We use Ruff for code linting and formatting. To
check your code, run ruff check
. To automatically format your code, run ruff format
. Note that certain rules are relaxed for test cases (for example,
preferring def
to lambdas).
Plugins are available for several editors to help you fix linting issues as you go. We ask that you lint and format your code before submitting pull requests.
ExSeOS-HLS is built to be as robust as possible. As such, we adopt several conventions that are more typical of Functional Programming than the traditional "pythonic" conventions.
Here are the most important conventions to keep in mind when contributing to the codebase:
- Avoid mutable values whenever practical. If a function acts on an object,
it should return a modified object without touching the original object.

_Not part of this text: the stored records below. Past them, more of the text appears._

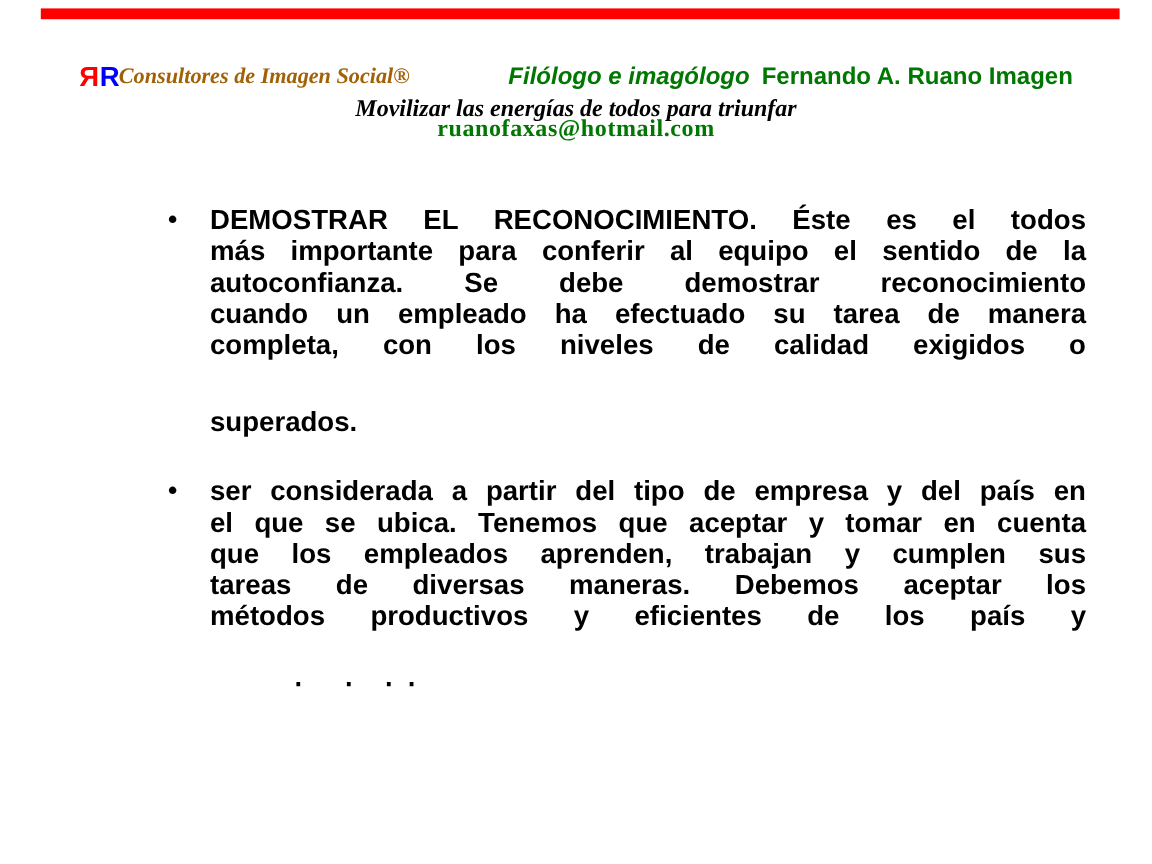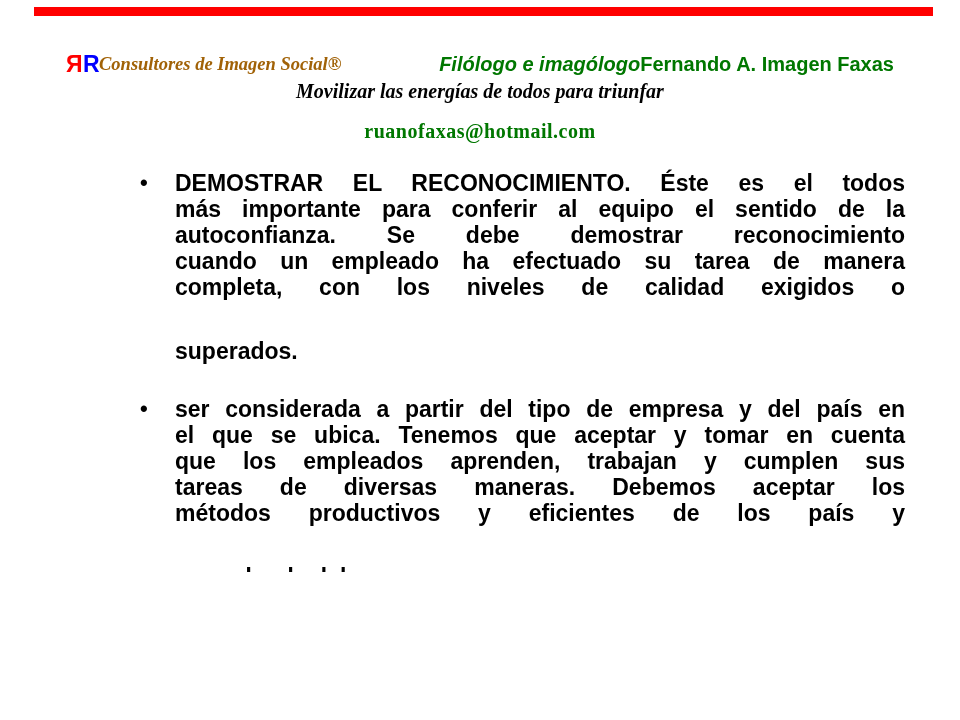--- a/index.html
+++ b/index.html
@@ -17,28 +17,28 @@
   .logo .r2 { color:#0000ff; }
   .brand {
     position:absolute; left:99px; top:0;
     font-family:"Liberation Serif","DejaVu Serif",serif;
     font-style:italic; font-weight:bold; font-size:18.5px; color:#a16207;
   }
   .header-right {
     position:absolute; right:66px; top:0; text-align:right;
     font-size:20px; font-weight:bold; color:#007700; white-space:nowrap;
   }
-  .header-right .prof { font-style:italic; }
+  .header-right .prof { font-style:italic; margin-right:10px; }
   .motto {
     position:absolute; left:0; top:80px; width:960px; text-align:center;
     font-family:"Liberation Serif","DejaVu Serif",serif;
     font-style:italic; font-weight:bold; font-size:20px; color:#000000;
   }
   .email {
-    position:absolute; left:0; top:120px; width:960px; text-align:center;
+    position:absolute; left:0; top:96px; width:960px; text-align:center;
     font-family:"Liberation Serif","DejaVu Serif",serif;
     font-weight:bold; font-size:20px; letter-spacing:0.5px; color:#007700;
   }
   .bullets { position:absolute; left:138px; top:170px; width:767px; }
   .bullet-item { position:relative; padding-left:37px; color:#000000;
     font-weight:bold; font-size:23px; line-height:26px; }
   .bullet-item + .bullet-item { margin-top:32px; }
   .bullet-mark { position:absolute; left:2px; top:0; font-size:22px; line-height:26px; }
   .line { text-align:justify; text-align-last:justify; -moz-text-align-last:justify;
     white-space:nowrap; height:26px; }
@@ -50,21 +50,21 @@
 <div class="slide">
 
   <div class="top-bar"></div>
 
   <div class="header-row">
     <div class="logo">
       <span class="r1">Я</span><span class="r2">R</span>
     </div>
     <div class="brand">Consultores de Imagen Social®</div>
     <div class="header-right">
-      <span class="prof">Filólogo e imagólogo</span><span>Fernando A. Imagen Faxas</span>
+      <span class="prof">Filólogo e imagólogo</span><span>Fernando A. Ruano Imagen</span>
     </div>
   </div>
 
   <div class="motto">Movilizar las energías de todos para triunfar</div>
   <div class="email">ruanofaxas@hotmail.com</div>
 
   <div class="bullets">
 
     <div class="bullet-item">
       <span class="bullet-mark">•</span>

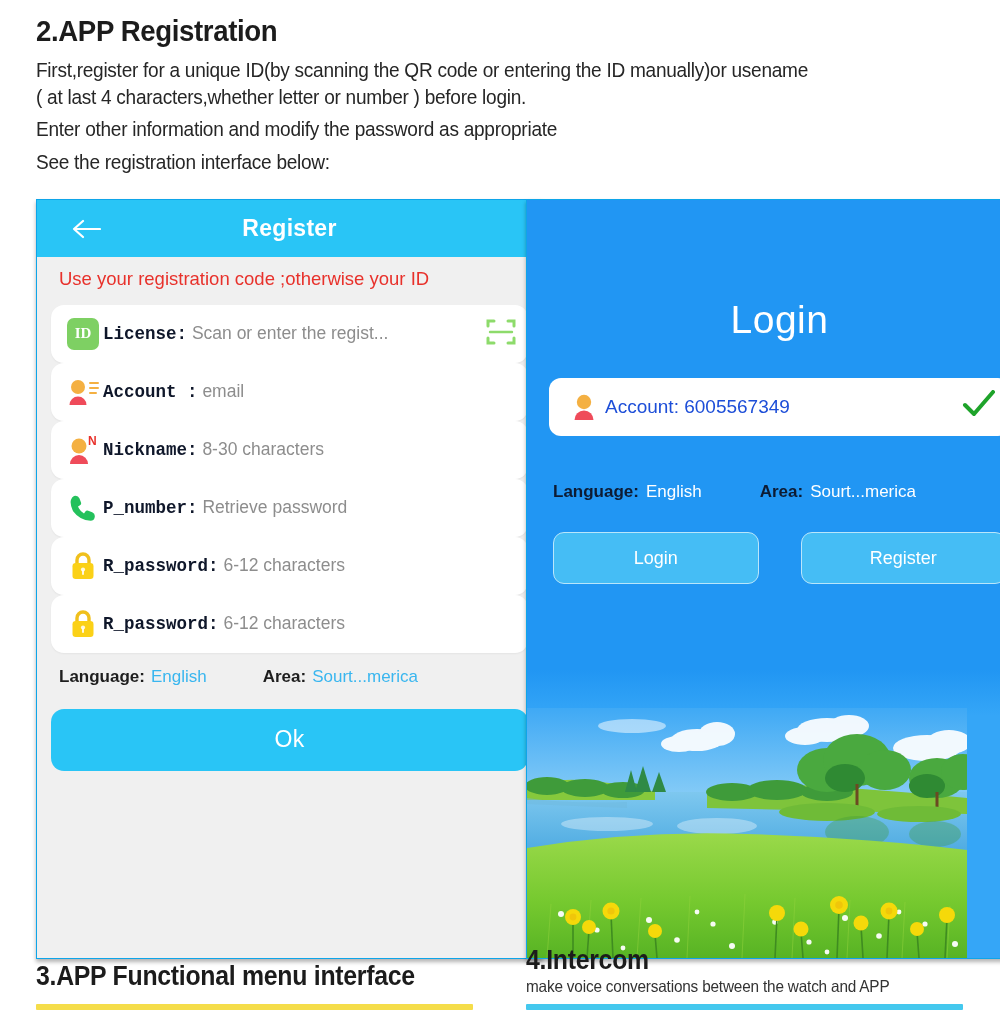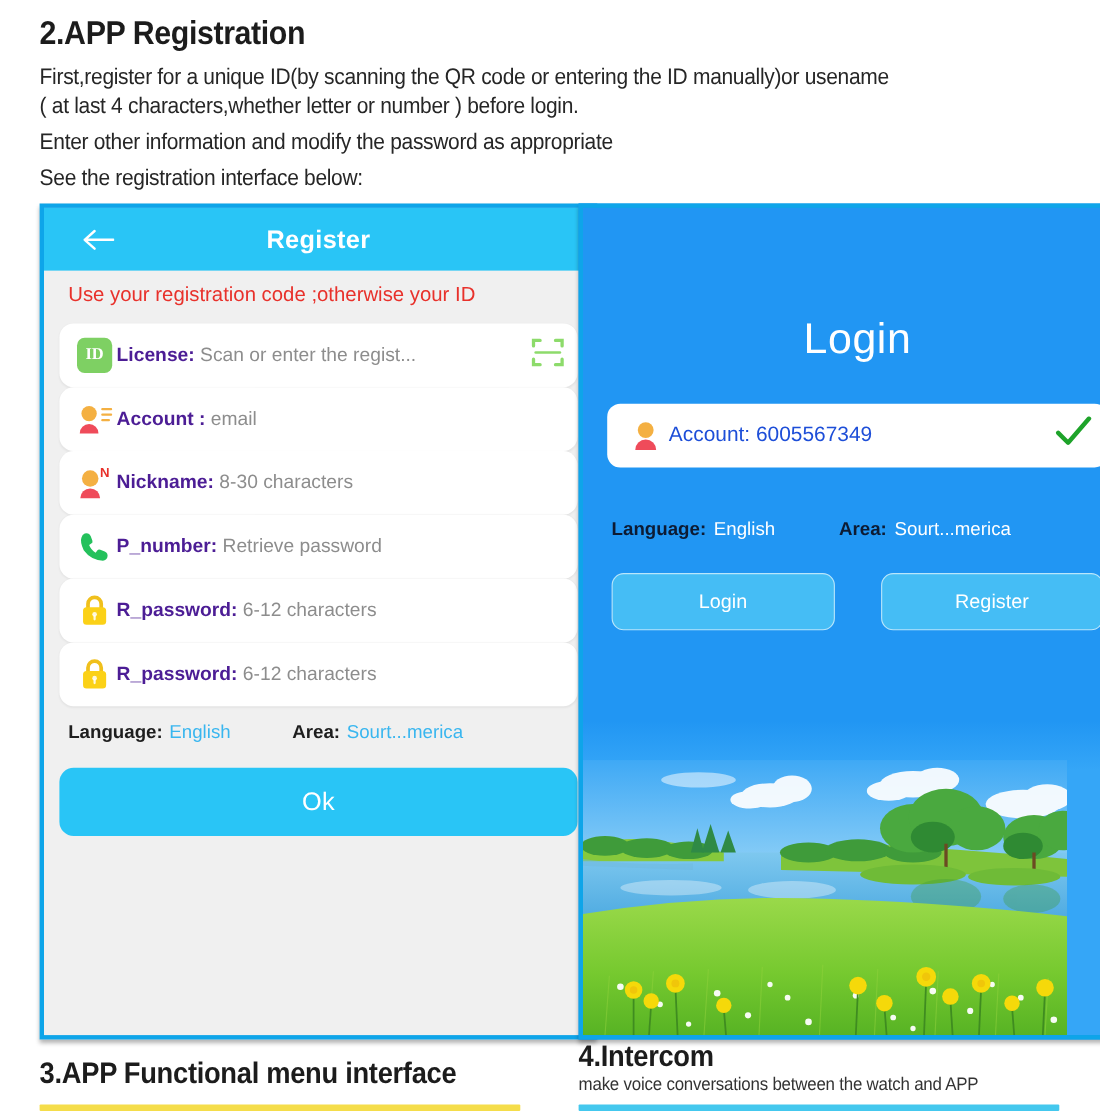--- a/index.html
+++ b/index.html
@@ -23,23 +23,23 @@
     letter-spacing:-0.3px; margin-top:6px;
     transform: scaleX(0.93); transform-origin: left center;
     white-space: pre-line;
   }
   .doc-p.tight { margin-top:5px; }
 
   
   .phones { position:absolute; left:0; top:185px; width:1000px; height:760px; }
 
   .phone {
-    position:absolute; top:0; width:507px; height:760px;
+    position:absolute; top:14px; width:507px; height:760px;
     background:#f0f0f0; overflow:hidden;
-    border:4px solid #0ea5e9;
+    border:1px solid #0ea5e9;
     box-shadow: 0 3px 4px rgba(0,0,0,0.30);
   }
   .phone.left  { left:36px; }
   .phone.right { left:526px; background:#2196f3; }
 
   
   .reg-titlebar {
     height:57px; background:#29c5f6; position:relative;
     display:flex; align-items:center; justify-content:center;
   }
@@ -56,21 +56,21 @@
   }
   .fields { padding:14px 14px 0 14px; }
   .field {
     background:#ffffff; border-radius:13px; height:58px;
     display:flex; align-items:center; padding:0 12px;
     box-shadow:0 1px 2px rgba(0,0,0,0.05);
     position:relative;
   }
   .field .ficon { width:40px; flex:0 0 40px; display:flex; align-items:center; justify-content:center; }
   .field .ftext { font-size:17.5px; white-space:nowrap; overflow:hidden; }
-  .field .flabel { color:#4c1d95; font-weight:700; }
+  .field .flabel { color:#0f172a; font-weight:700;font-family:Liberation Mono, monospace; }
   .field .fval { color:#8d8d8d; font-weight:400; }
   .scan-btn { position:absolute; right:10px; top:50%; transform:translateY(-50%); }
 
   .idbadge {
     width:32px; height:32px; border-radius:7px; background:#7ed063;
     color:#fff; font-size:15px; font-weight:600;
     display:flex; align-items:center; justify-content:center;
     font-family:"Liberation Serif", serif;
   }
 

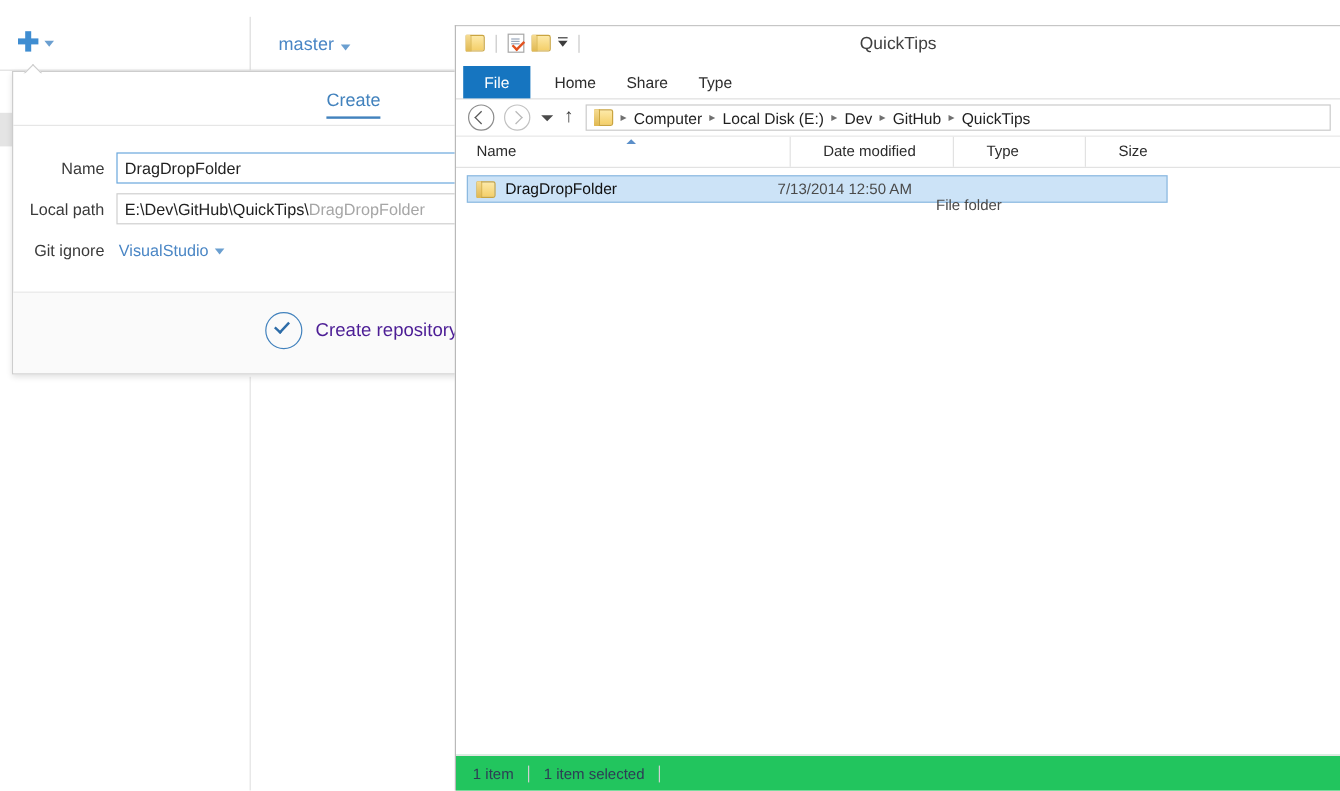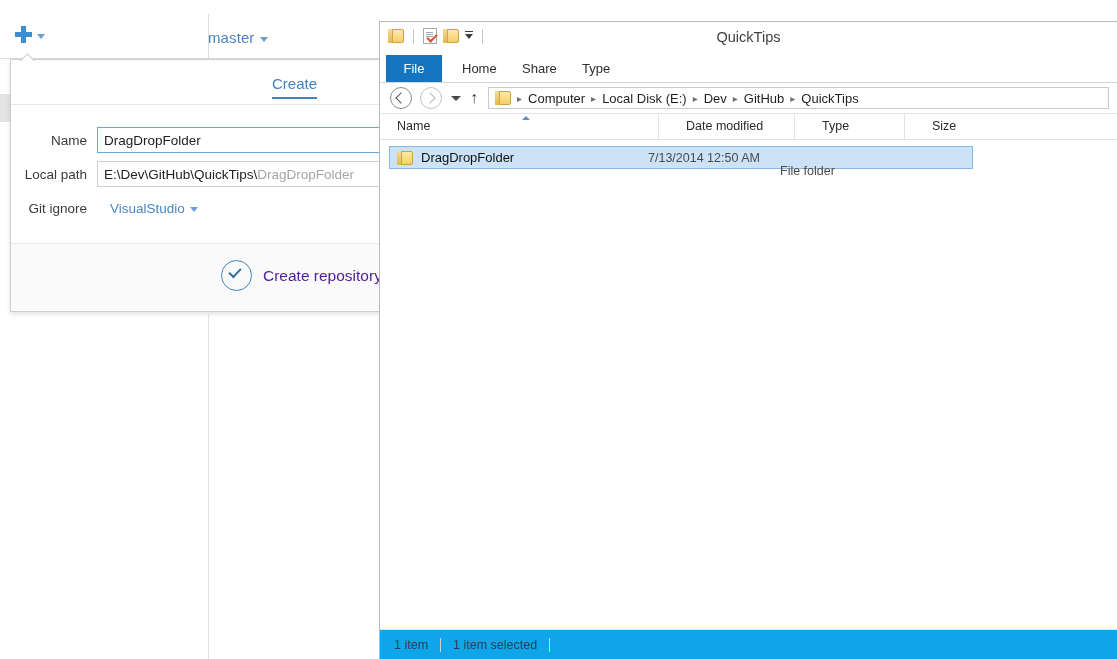--- a/index.html
+++ b/index.html
@@ -61,21 +61,21 @@
   .plus-glyph:after  { left: 6px; top: 0; width: 5px; height: 17px; }
   .caret-dn {
     width: 0; height: 0;
     border-left: 4.5px solid transparent;
     border-right: 4.5px solid transparent;
     border-top: 5px solid #6b9fd0;
     margin-top: 3px;
   }
   #gh-branch {
     position: absolute;
-    left: 208px; top: 29px;
+    left: 232px; top: 29px;
     display: flex;
     align-items: center;
     gap: 6px;
     cursor: pointer;
   }
   #gh-branch .label {
     font-size: 15px;
     color: #4a86c5;
     letter-spacing: .1px;
   }
@@ -180,21 +180,20 @@
   }
   #gh-path-input .dim { color: #a6a6a6; }
   #gh-ignore-value {
     display: flex;
     align-items: center;
     gap: 5px;
     font-size: 13.5px;
     color: #4a86c5;
     cursor: pointer;
     padding-left: 2px;
-    margin-left: 11px;
   }
   #gh-ignore-value .caret-dn { border-top-color: #6b9fd0; margin-top: 3px; }
 
   #gh-footer {
     position: absolute;
     left: 0; bottom: 0;
     width: 100%;
     height: 68px;
     background: #fafafa;
     border-top: 1px solid #e9e9e9;
@@ -488,21 +487,21 @@
     font-size: 12.5px;
     color: #4a4a4a;
     margin-top: 26px;
   }
 
   #ex-statusbar {
     position: absolute;
     left: 0; bottom: 0;
     width: 100%;
     height: 30px;
-    background: #0ea5e9;
+    background: #22c55e;
     border-top: 1px solid #e4e4e4;
     display: flex;
     align-items: center;
     box-sizing: border-box;
   }
   #ex-statusbar .st {
     font-size: 12.5px;
     color: #2d3d55;
     padding: 0 12px;
   }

Object parameters should be defined as functions with the
@parameter
annotation, to discourage direct modification. - Avoid side effects whenever practical. A function's output should depend only on its inputs, and it should not perform any action beside returning a value.
Of course, these are not hard-and-fast rules. If no function ever performed a side effect, the program wouldn't do anything in the first place. However, minimizing side effects and mutable values makes it much easier to understand what a function does and greatly simplifies the testing process. If you're not sure whether something can / should be done following FP conventions, we have a dedicated section on our forums!
As previously mentioned, we try to make ExSeOS-HLS as robust as possible. Part
of this is a thorough set of tests. We use
pytest for testing purposes, and all of
our test code can be found in the test
directory.
We ask that you try to maximize test coverage of any code that you contribute.
We use Codecov to calculate coverage percentage for
commits and pull requests. You can check the coverage locally using pytest:
python -m pytest test --cov-report xml --cov exseos
This will generate an XML coverage report, which can be read by several IDE extensions (for example, Coverage Gutters for VS Code will show the coverage data in the sidebar, making it easy to identify paths without test-case coverage).
It is strongly recommended (but not required) that all contributors set up commit signing.